#### Instructions for the task
A word-for-word copy of the entries is needed, and it should contain no images.

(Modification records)
━━━━━━━━━━━━━━━━
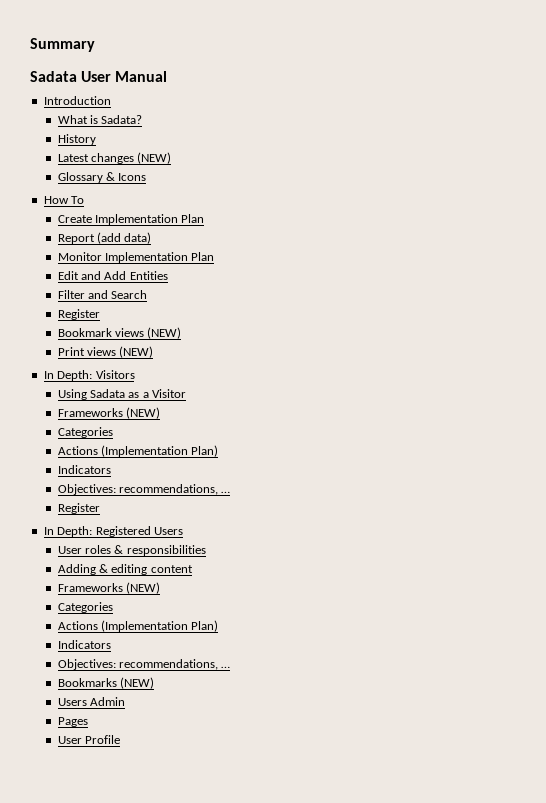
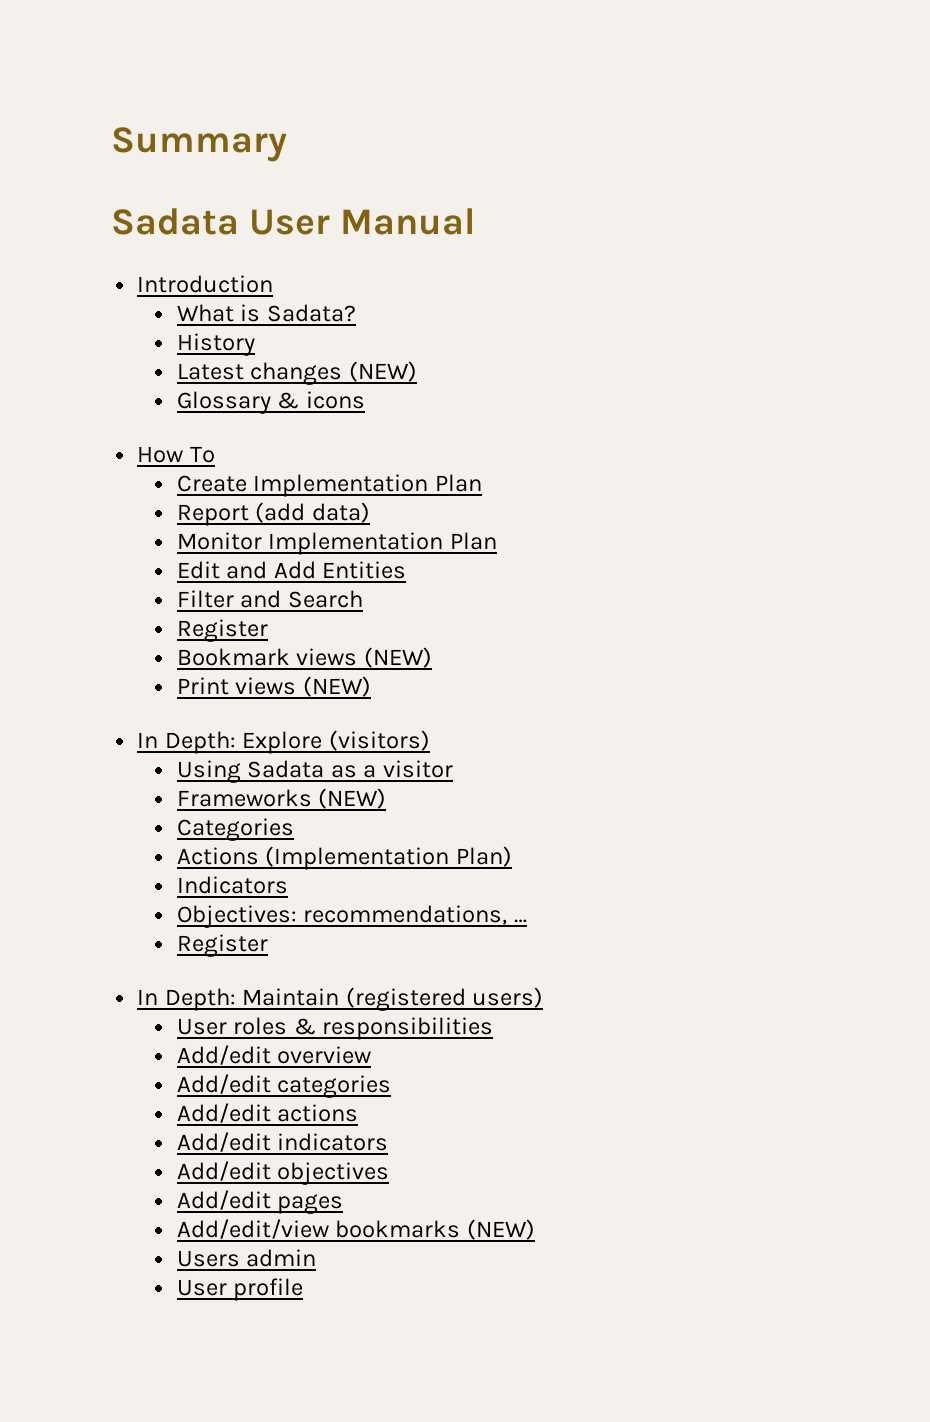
- Glossary & Icons
+ Glossary & icons
- In Depth: Visitors
+ In Depth: Explore (visitors)
- Using Sadata as a Visitor
+ Using Sadata as a visitor
- In Depth: Registered Users
+ In Depth: Maintain (registered users)
- Adding & editing content
- Frameworks (NEW)
- Categories
- Actions (Implementation Plan)
- Indicators
- Objectives: recommendations, …
- Bookmarks (NEW)
+ Add/edit overview
+ Add/edit categories
+ Add/edit actions
+ Add/edit indicators
+ Add/edit objectives
+ Add/edit pages
+ Add/edit/view bookmarks (NEW)
- Users Admin
- Pages
- User Profile
+ Users admin
+ User profile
━━━━━━━━━━━━━━━━
#### Finished exercise
- Glossary & Icons
+ Glossary & icons
- In Depth: Visitors
+ In Depth: Explore (visitors)
- Using Sadata as a Visitor
+ Using Sadata as a visitor
- In Depth: Registered Users
+ In Depth: Maintain (registered users)
- Adding & editing content
- Frameworks (NEW)
- Categories
- Actions (Implementation Plan)
- Indicators
- Objectives: recommendations, …
- Bookmarks (NEW)
+ Add/edit overview
+ Add/edit categories
+ Add/edit actions
+ Add/edit indicators
+ Add/edit objectives
+ Add/edit pages
+ Add/edit/view bookmarks (NEW)
- Users Admin
- Pages
- User Profile
+ Users admin
+ User profile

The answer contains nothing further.